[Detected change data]
--------
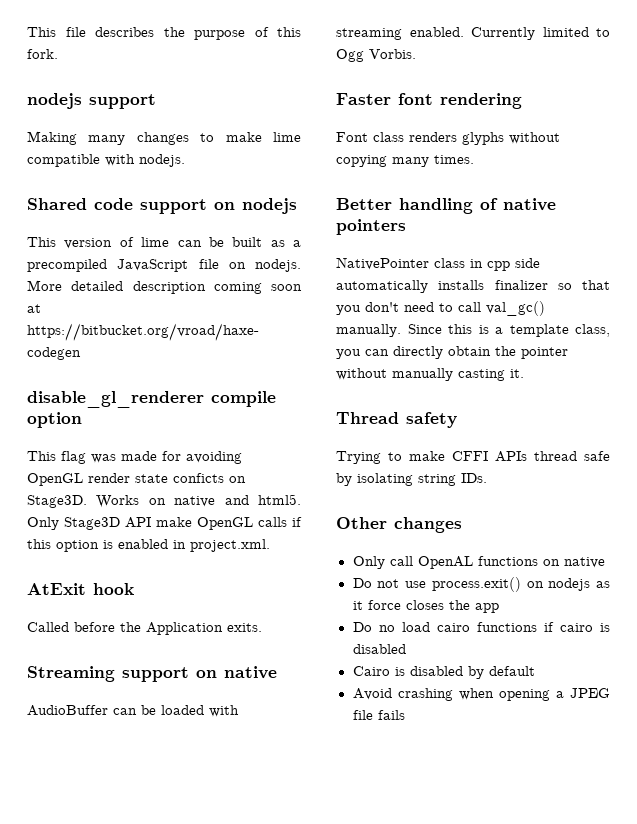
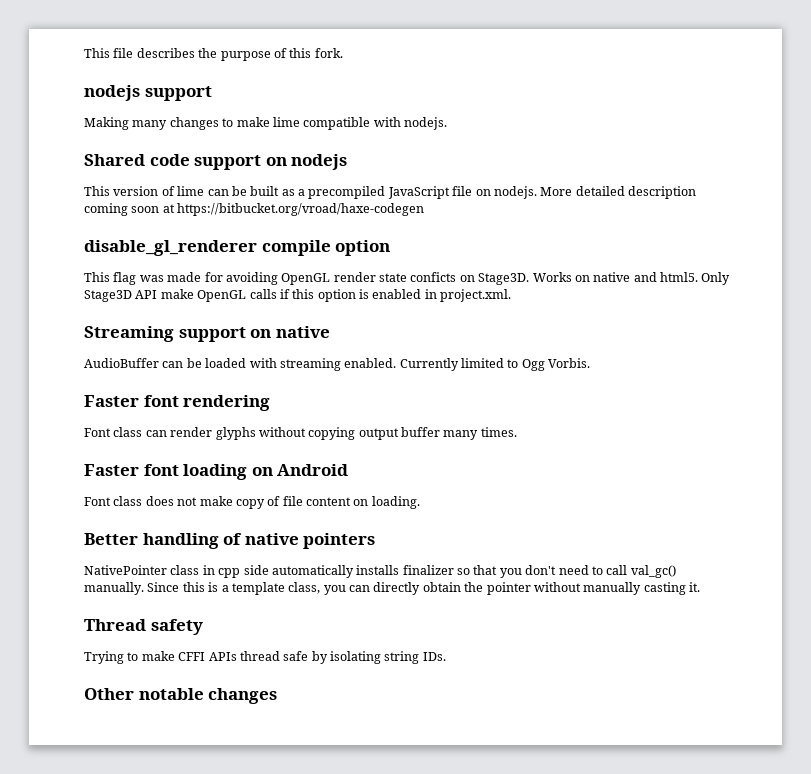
- AtExit hook
- Called before the Application exits.
- Font class renders glyphs without copying many times.
+ Font class can render glyphs without copying output buffer many times.
+ Faster font loading on Android
+ Font class does not make copy of file content on loading.
- Other changes
- Only call OpenAL functions on native
- Do not use process.exit() on nodejs as it force closes the app
- Do no load cairo functions if cairo is disabled
- Cairo is disabled by default
- Avoid crashing when opening a JPEG file fails
+ Other notable changes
--------
Task requirements:
Answer with a number only. How many lines in the records include the word "changes"?

The answer:
2